Em relação ao terceiro ponto, é interessante compreender que o roubo (a subtração de algo do outro) não se restringe apenas a dinheiro ou a objetos que tenham algum valor monetário (por exemplo, um quadro, uma jóia ou um computador). Ele é muito mais abrangente do que as pessoas pensam! Segundo a Cabalá, envolve pelo menos outros quatro tópicos: roubo de tempo, roubo de informação, roubo de prestígio e roubo de expectativa. Darei alguns exemplos sobre eles: fazer uma pessoa esperar mais do que o necessário, tirando dela a possibilidade de tratar de outro assunto (roubo de tempo); sonegar uma informação a alguém que necessita dela para tomar uma decisão (roubo de informação); falar mal de alguém (fofoca, calúnia), de modo a prejudicá-lo em alguma atividade, mesmo que isso seja verdade (roubo de prestígio); e prometer algo que se sabe impossível de ocorrer (roubo de expectativa). Como se pode imaginar, a situação pode se agravar com a sobreposição de um tipo de roubo em outro, de modo que a pessoa poderá ser lesada em vários aspectos, como por exemplo, perdeu tempo em demasia por conta de alguém (roubo de tempo), o que provocou o seu atraso em outro compromisso, ficando, desse modo, com a fama de irresponsável (perda de prestígio).
Enfim, para os propósitos desse ensaio, entendo que nos basta compreender dois pontos, que imagino serem os essenciais: há alta complexidade no processo e se trata de algo natural (espontâneo, por ser de ordem biológica).
Portanto, seriam os seguintes os ensinamentos básicos a serem extraídos nesse contexto:
- Dada a complexidade apontada, é preciso agir com cautela em todo tipo de relacionamento social, haja vista que nem sempre os nossos interesses (entenda-se aqui apenas os defensáveis sob qualquer perspectiva, seja legal, moral ou ética) serão os mesmos do interlocutor. No caso de relacionamentos formais, a problemática quase sempre se relacionará com direitos e deveres das contrapartes, exigindo de nós, então, cuidados para não entrarmos em “fria” e,ou prejudicarmos terceiros. Os informais, particularmente os de ordem sentimental, também necessitarão de toda a nossa ponderação e bom senso, já que podem deixar seqüelas emocionais para o resto da vida, por conta de eventuais ciúmes ou inveja, dentre outros possíveis sentimentos ruins.

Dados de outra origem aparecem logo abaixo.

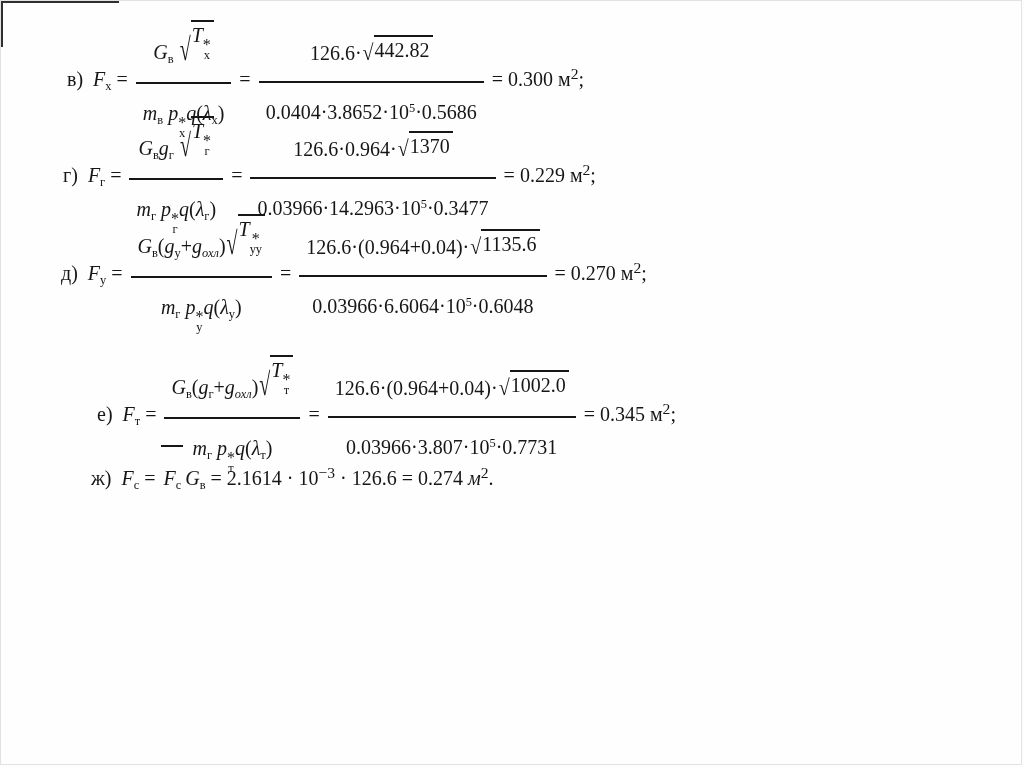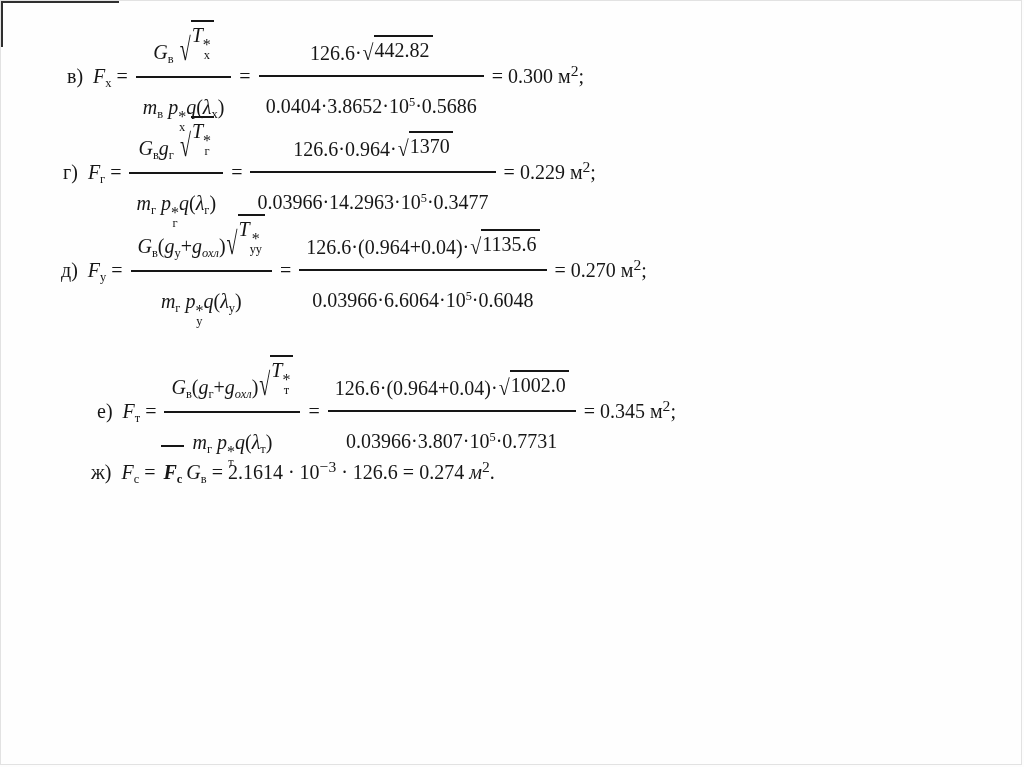"Gв" .num { padding: 5px 7px 9px -> 5px 7px 15px }
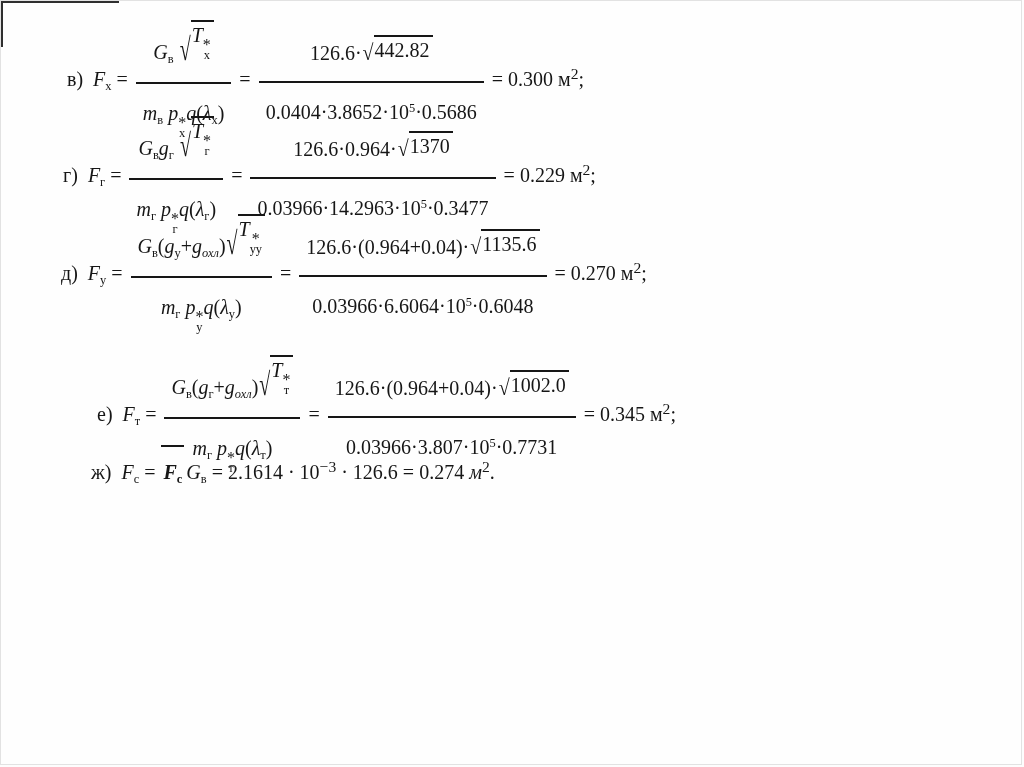"Fс" .bar { font-weight: bold -> none; padding: 12px 2px -> 18px 2px }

- Obviamente, não é aconselhável a pessoa se isolar socialmente, pois isso não é natural, sem contar que lhe proporcionará perda de oportunidades em todos os sentidos (pessoais e profissionais). Assim, é importante que pessoas muito tímidas ou com alto grau de introspecção fiquem atentas, já que esse tipo de comportamento poderá condicionar os outros a terem restrições de convívio para com elas.
Econômico:
Para satisfazer as suas necessidades de bens e serviços, o ser humano implanta e conduz empreendimentos. Parte-se do princípio de que esses empreendimentos deveriam ser economicamente viáveis, ambientalmente corretos, socialmente justos e culturalmente aceitos. Todavia, isso nem sempre se efetiva, na medida em que ocorrem denúncias de trabalho escravo, prática de nepotismo, desvio de recursos por corrupção, entre outras mazelas humanas. Outras causas podem estar relacionadas a projetos mal concebidos, administrados e,ou fiscalizados, normalmente por incompetência, imperícia e,ou negligência.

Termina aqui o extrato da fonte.